5.1. About Distribution Mode

In distribution mode, Red Hat JBoss Data Grid stores cache entries across a subset of nodes in the cluster instead of replicating entries on each node. This improves JBoss Data Grid scalability.

5.2. Consistent Hashing in Distribution Mode

Red Hat JBoss Data Grid uses an algorithm based on consistent hashing to distribute cache entries on nodes across clusters. JBoss Data Grid splits keys in distributed caches into fixed numbers of hash space segments, using MurmurHash3 by default.

Segments are distributed across the cluster to nodes that act as primary and backup owners. Primary owners coordinate locking and write operations for the keys in each segment. Backup owners provide redundancy in the event the primary owner becomes unavailable.

You configure the number of owners with the owners attribute. This attribute defines how many copies of each entry are available across the cluster. The default value is 2, a primary owner and one backup owner.

You can configure the number of hash space segments with the segments attribute. This attribute defines the hash space segments for the named cache across the cluster. The cache always has the configured number of hash segments available across the JBoss Data Grid cluster, no matter how many nodes join or leave.

Additionally, the key-to-segment mapping is fixed. In other words, keys always map to the same segments, regardless of changes to the cluster topology.

The default number of segments is 256, which is suitable for JBoss Data Grid clusters of 25 nodes or less. The recommended value is 20 * the number of nodes for each cluster, which allows you to add nodes and still have capacity.

However, any value within the range of 10 * the number of nodes and 100 * the number of nodes per cluster is fine.

With a perfect segment-to-node mapping, nodes are:

  • primary owner for segments calculated as number of segments / number of nodes
  • any kind of owner for segments calculated as number of owners * number of segments / number of nodes

However, JBoss Data Grid does not always distribute segments evenly and can map more segments to some nodes than others.

Consider a scenario where a cluster has 10 nodes and there are 20 segments per node. If segments are distributed evenly across the cluster, each node is the primary owner for 2 segments. If segments are not distributed evenly, some nodes are primary owners for 3 segments, which represents an increase of 50% for the planned capacity.

Likewise, if the number of owners is 2, each node should own 4 segments. However it could be the case that some nodes are owners for 5 segments, which represents a 25% increase for the planned capacity.

Note

You must restart the JBoss Data Grid cluster for changes to the number of segments to take effect.

5.3. Locating Entries in Distribution Mode

The consistent hash algorithm used in Red Hat JBoss Data Grid’s distribution mode can locate entries deterministically, without multicasting a request or maintaining expensive metadata.

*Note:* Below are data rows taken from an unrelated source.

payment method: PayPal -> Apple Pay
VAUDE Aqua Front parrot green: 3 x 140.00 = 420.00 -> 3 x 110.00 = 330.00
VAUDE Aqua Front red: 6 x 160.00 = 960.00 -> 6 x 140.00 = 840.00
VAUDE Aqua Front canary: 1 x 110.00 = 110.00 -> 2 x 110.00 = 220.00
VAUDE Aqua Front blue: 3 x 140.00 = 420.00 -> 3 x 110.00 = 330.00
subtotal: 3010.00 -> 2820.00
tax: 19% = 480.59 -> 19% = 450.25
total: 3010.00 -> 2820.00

A PUT operation can result in as many remote calls as specified by the owners parameter, while a GET operation executed on any node in the cluster results in a single remote call. In the background, the GET operation results in the same number of remote calls as a PUT operation (specifically the value of the owners parameter), but these occur in parallel and the returned entry is passed to the caller as soon as one returns.

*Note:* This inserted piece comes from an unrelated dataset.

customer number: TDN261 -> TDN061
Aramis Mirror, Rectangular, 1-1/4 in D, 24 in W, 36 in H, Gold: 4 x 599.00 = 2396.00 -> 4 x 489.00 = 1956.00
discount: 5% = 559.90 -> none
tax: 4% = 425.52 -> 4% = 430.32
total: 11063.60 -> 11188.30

5.4. Return Values in Distribution Mode

In Red Hat JBoss Data Grid’s distribution mode, a synchronous request is used to retrieve the previous return value if it cannot be found locally. A synchronous request is used for this task irrespective of whether distribution mode is using asynchronous or synchronous processes.

5.5. Configure Distribution Mode

Distribution mode is a clustered mode in Red Hat JBoss Data Grid. Distribution mode can be added to any cache container, in both Library Mode and Remote Client-Server Mode, using the following procedure:

The distributed-cache Element

<cache-container name="clustered"
    default-cache="default"
    statistics="true">
  <!-- Additional configuration information here -->
  <distributed-cache name="default"
      statistics="true">
    <!-- Additional configuration information here -->
  </distributed-cache>
</cache-container>

The distributed-cache element configures settings for the distributed cache using the following parameters:

  1. The name parameter provides a unique identifier for the cache.
  2. If statistics are enabled at the container level, per-cache statistics can be selectively disabled for caches that do not require monitoring by setting the statistics attribute to false.
Important

JGroups must be appropriately configured for clustered mode before attempting to load this configuration.

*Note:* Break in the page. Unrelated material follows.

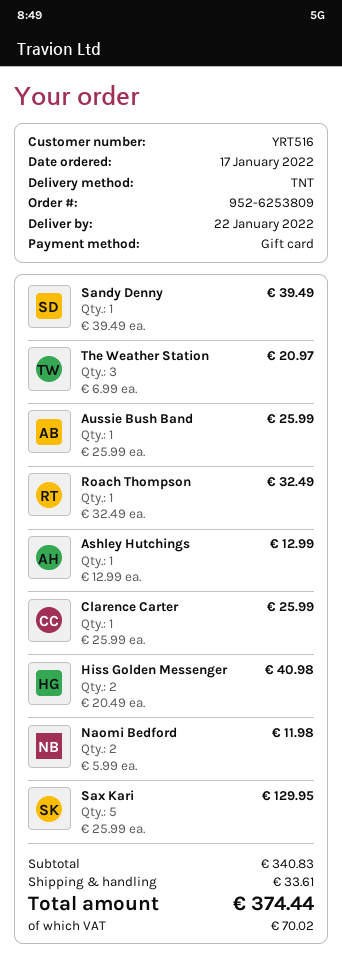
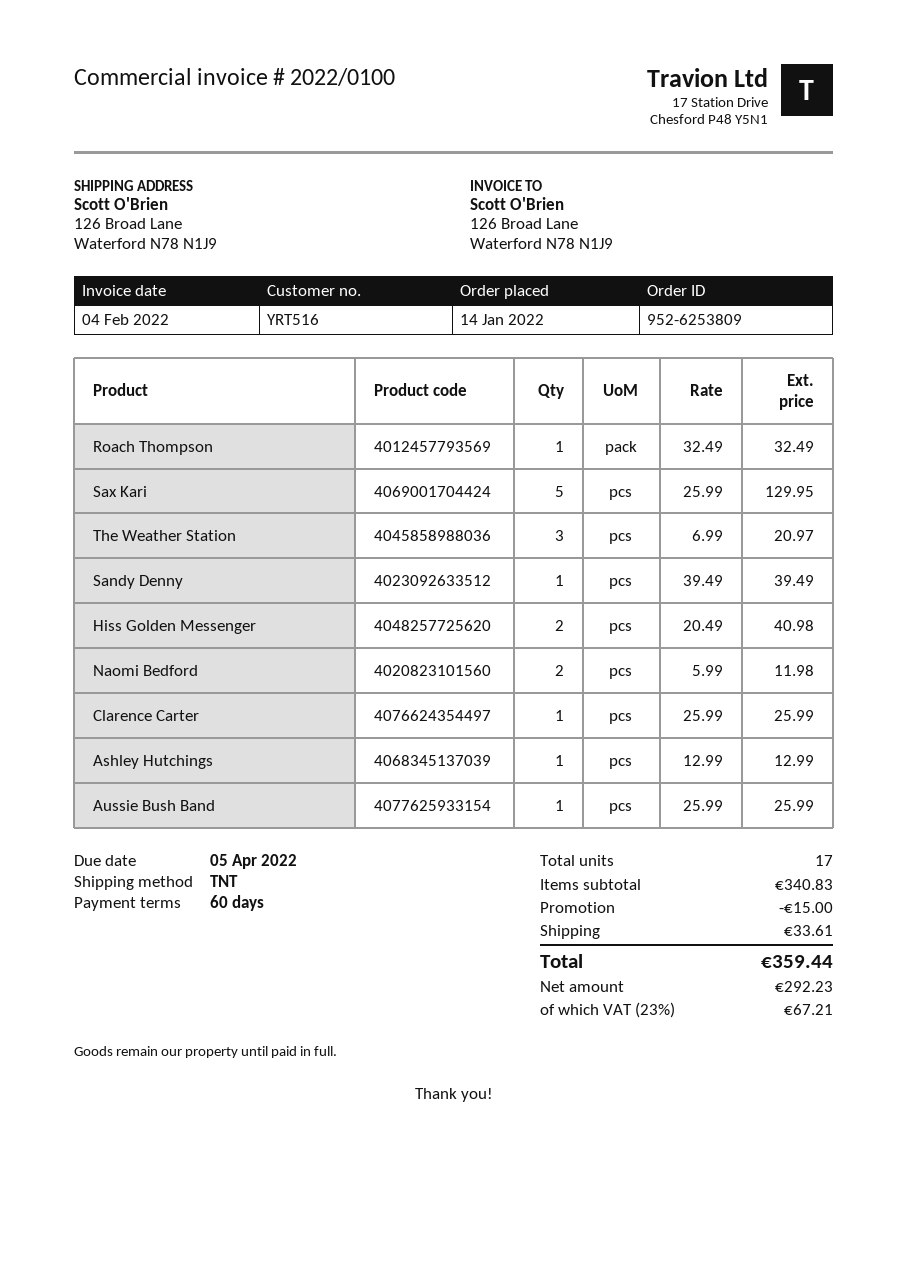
order date: 2022-01-17 -> 2022-01-14
discount: none -> 15.00
tax: 70.02 -> 67.21
total: 374.44 -> 359.44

5.6. Synchronous and Asynchronous Distribution

To elicit meaningful return values from certain public API methods, it is essential to use synchronized communication when using distribution mode.

Communication Mode example

For example, with three nodes in a cluster, node A, B and C, and a key K that maps nodes A and B. Perform an operation on node C that requires a return value, for example Cache.remove(K). To execute successfully, the operation must first synchronously forward the call to both node A and B, and then wait for a result returned from either node A or B. If asynchronous communication was used, the usefulness of the returned values cannot be guaranteed, despite the operation behaving as expected.